(Recorded information)

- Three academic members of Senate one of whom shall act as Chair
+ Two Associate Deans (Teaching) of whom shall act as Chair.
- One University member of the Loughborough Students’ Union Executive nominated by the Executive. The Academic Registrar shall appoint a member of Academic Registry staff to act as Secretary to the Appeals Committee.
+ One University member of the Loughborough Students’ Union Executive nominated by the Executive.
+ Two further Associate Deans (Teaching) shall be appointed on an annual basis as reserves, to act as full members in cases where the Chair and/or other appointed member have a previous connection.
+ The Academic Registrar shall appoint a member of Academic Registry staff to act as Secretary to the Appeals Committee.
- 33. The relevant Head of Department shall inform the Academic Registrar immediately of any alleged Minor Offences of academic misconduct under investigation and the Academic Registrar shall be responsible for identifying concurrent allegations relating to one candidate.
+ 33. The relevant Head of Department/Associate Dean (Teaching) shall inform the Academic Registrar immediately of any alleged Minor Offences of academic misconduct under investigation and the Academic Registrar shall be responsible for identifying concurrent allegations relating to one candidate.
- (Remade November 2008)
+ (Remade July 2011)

(End Recorded information)

What you should do
Your reply should be one number, the count of lines in the data that include the word "whom".

Written reply
2